- **Exercise materials**:
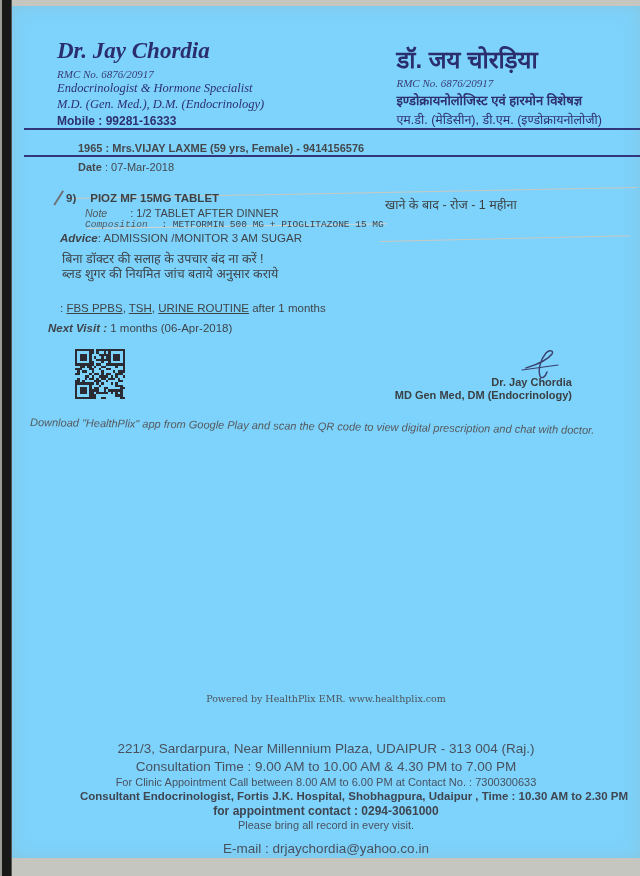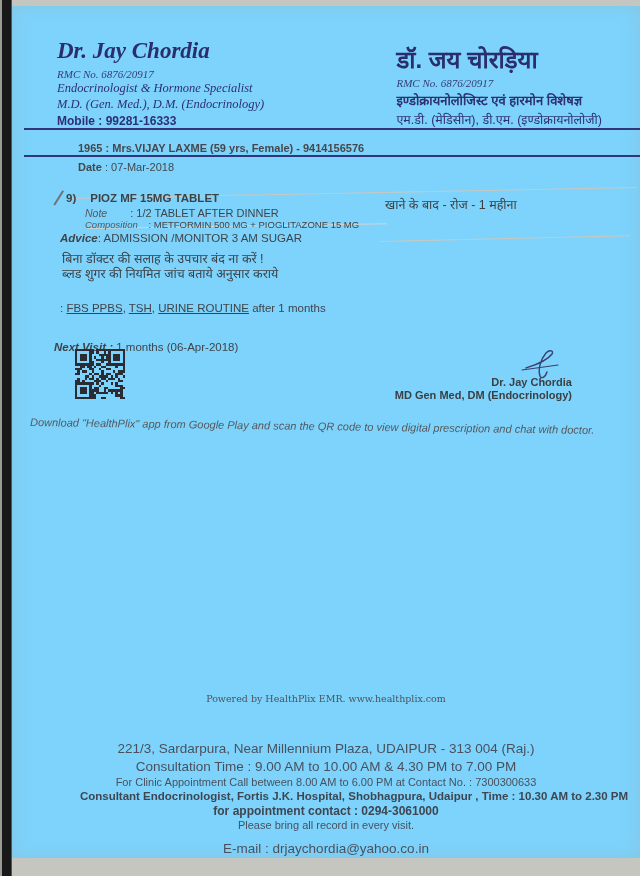"Composition : METFORMIN 500 MG" div.abs { font-family: none -> Liberation Mono, monospace }
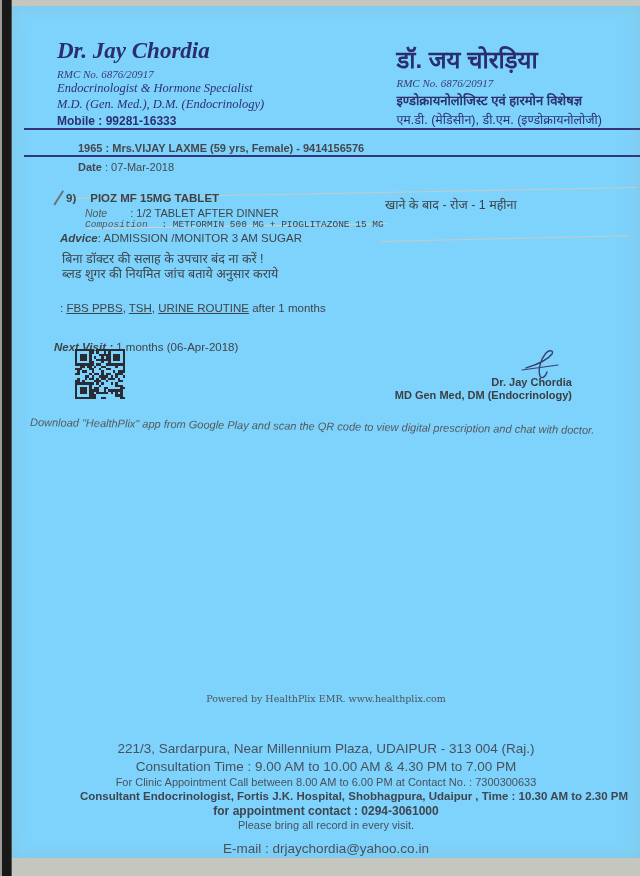"Next Visit : 1 months" div.abs { left: 42px -> 36px; margin-top: 19px -> none }
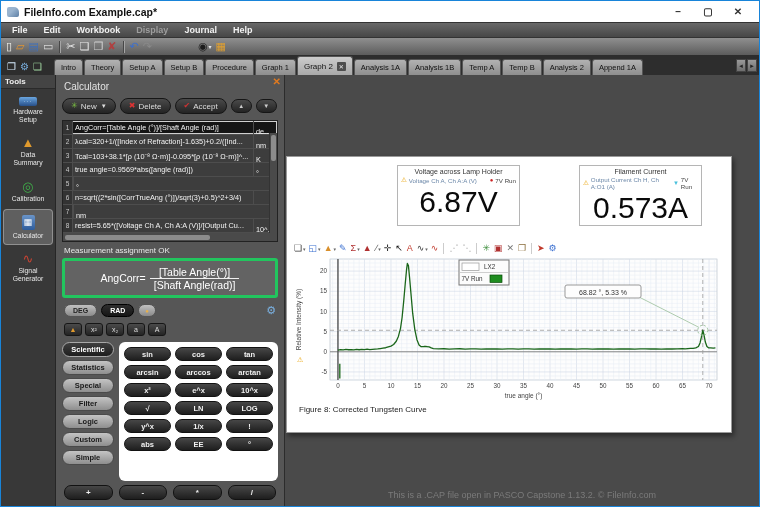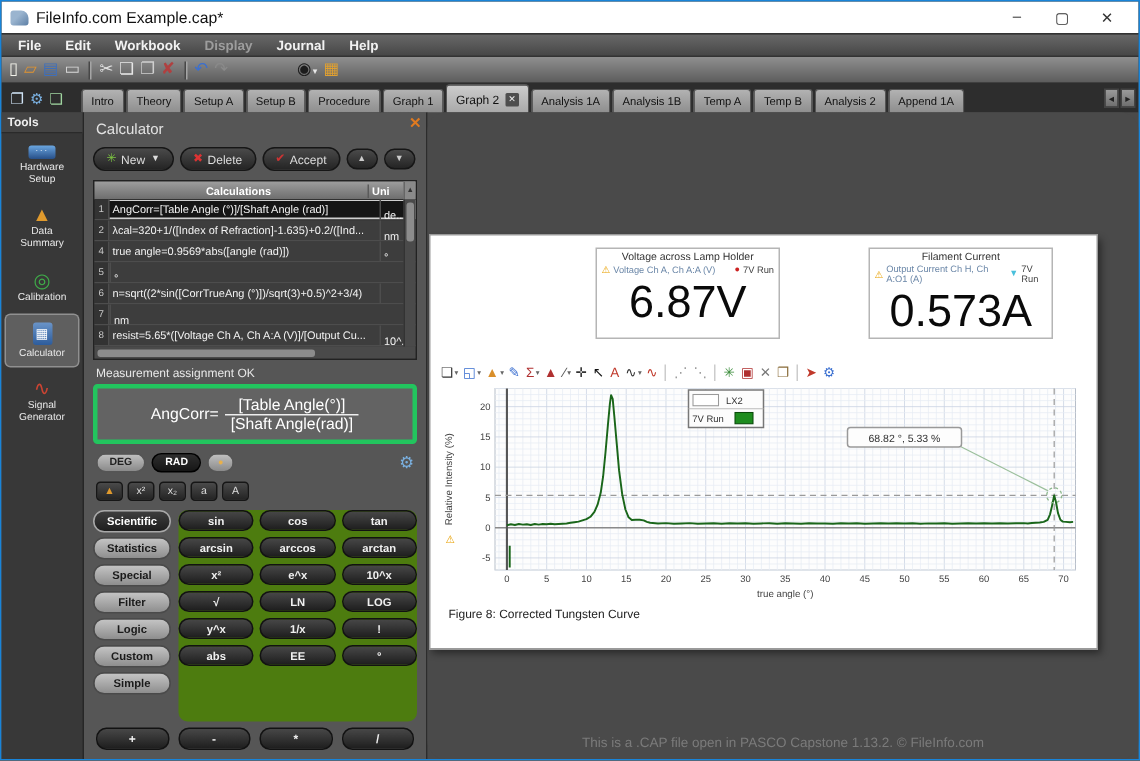"FileInfo.com Example.cap*" .titlebar { font-weight: none -> bold }
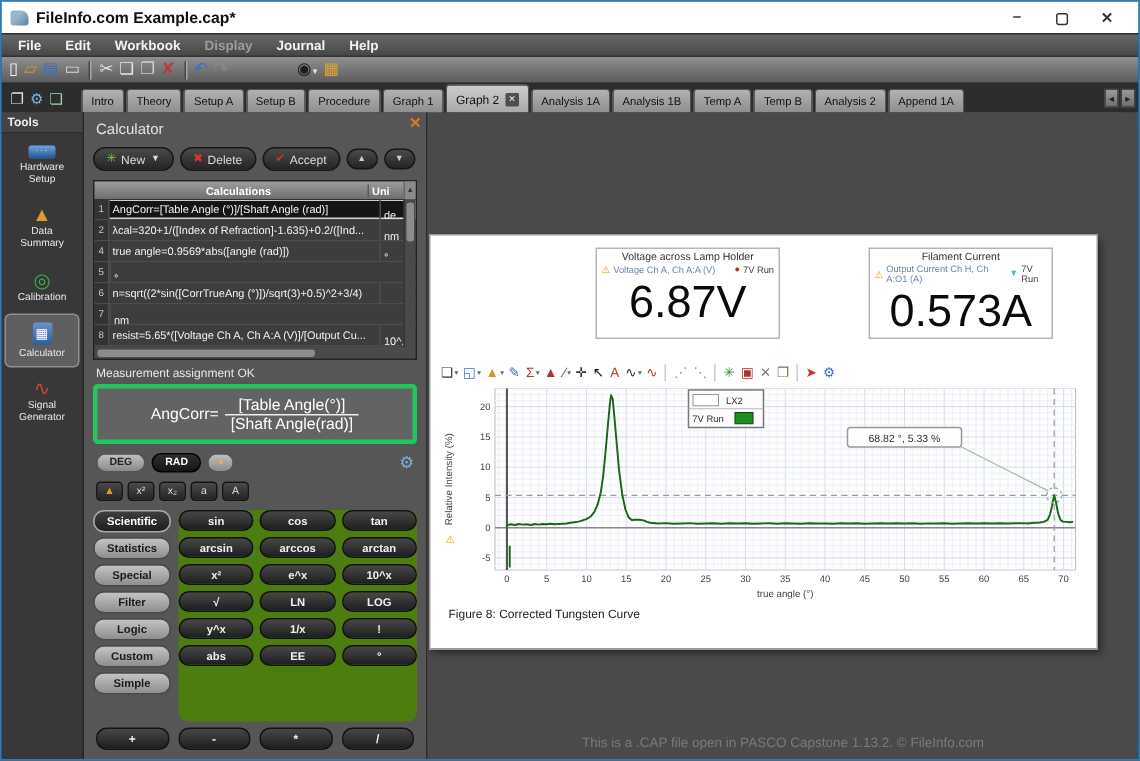"Calculations" div.ct-head { html: <div> <span></span> <span>Calculations</span> <span>Uni</span> <span>▲</span> </div> -> none }
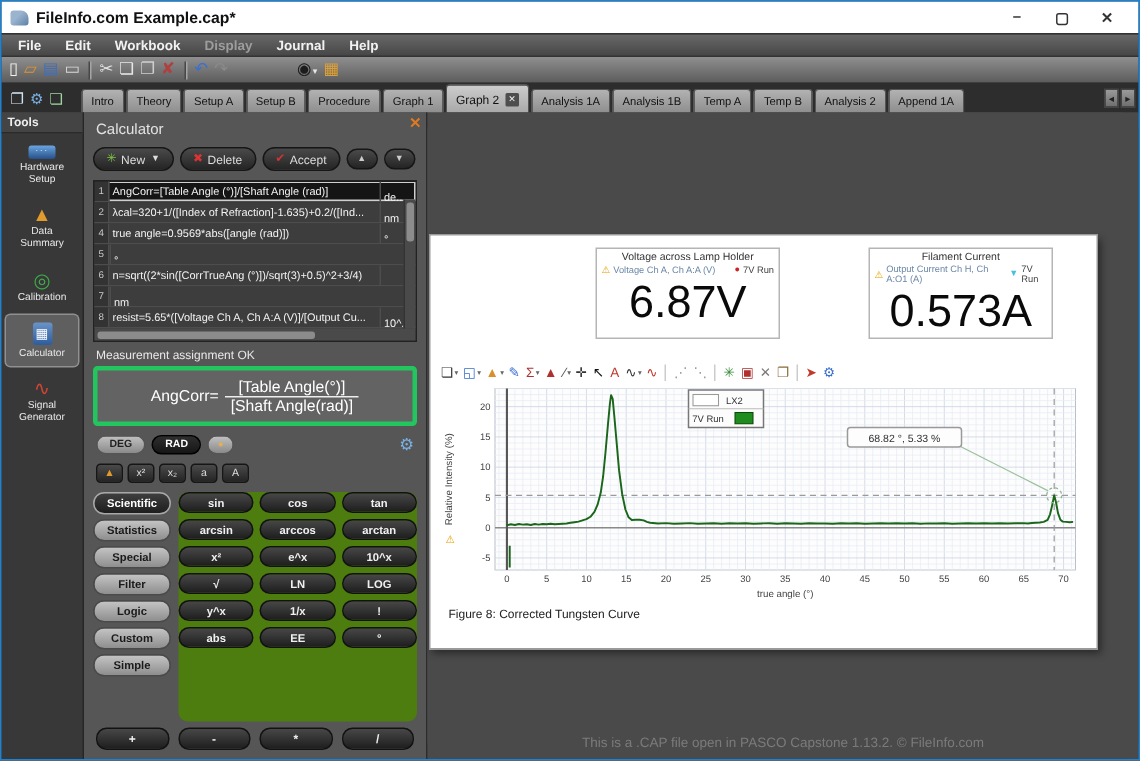"Tcal=103+38.1*[ρ (10⁻⁸ Ω·m)]-0.095*[ρ" div.ct-row { html: none -> <div> <span>3</span> <span>Tcal=103+38.1*[ρ (10⁻⁸ Ω·m)]-0.095*[ρ (10⁻⁸ Ω·m)]^...</span> <span>K</span> </div> }
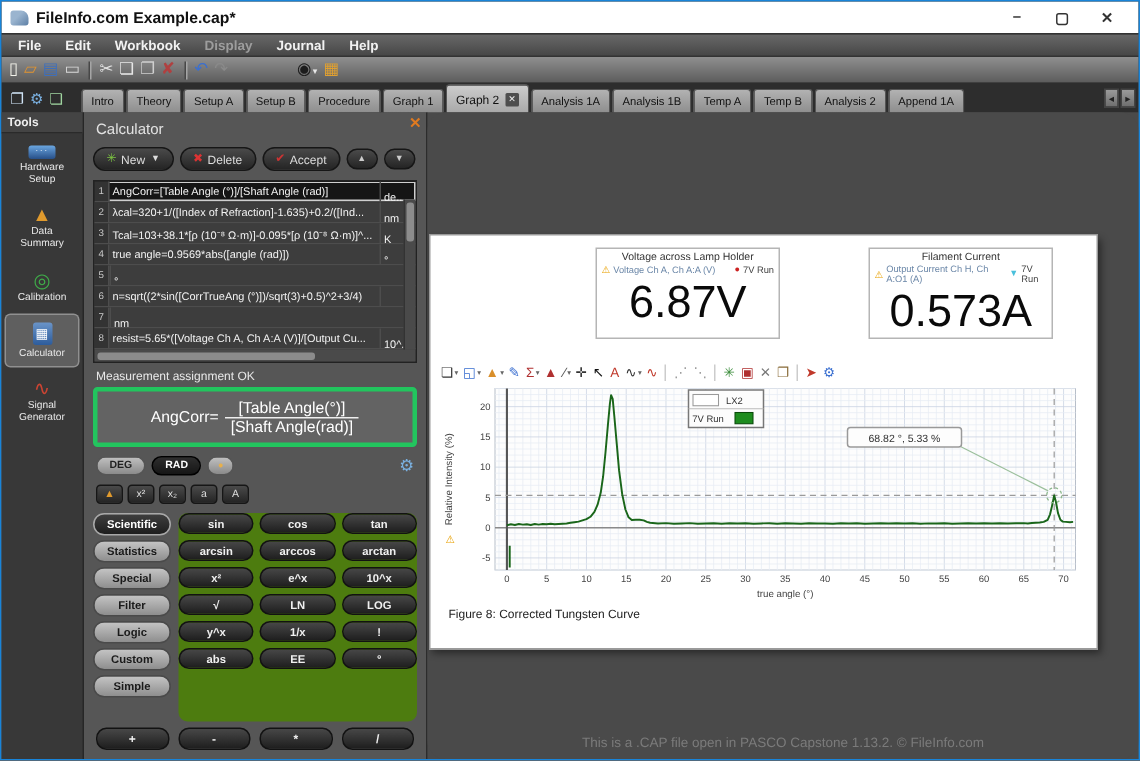"sin" .keys { background: #4d7c0f -> #ffffff; padding: none -> 5px }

- **Your task**:
Your answer should hold every record above, printed exactly and free of pictures.

- **Result of this task**:
"Composition : METFORMIN 500 MG" div.abs { font-family: none -> Liberation Mono, monospace }
"Next Visit : 1 months" div.abs { left: 42px -> 36px; margin-top: 19px -> none }
"FileInfo.com Example.cap*" .titlebar { font-weight: none -> bold }
"Calculations" div.ct-head { html: <div> <span></span> <span>Calculations</span> <span>Uni</span> <span>▲</span> </div> -> none }
"Tcal=103+38.1*[ρ (10⁻⁸ Ω·m)]-0.095*[ρ" div.ct-row { html: none -> <div> <span>3</span> <span>Tcal=103+38.1*[ρ (10⁻⁸ Ω·m)]-0.095*[ρ (10⁻⁸ Ω·m)]^...</span> <span>K</span> </div> }
"sin" .keys { background: #4d7c0f -> #ffffff; padding: none -> 5px }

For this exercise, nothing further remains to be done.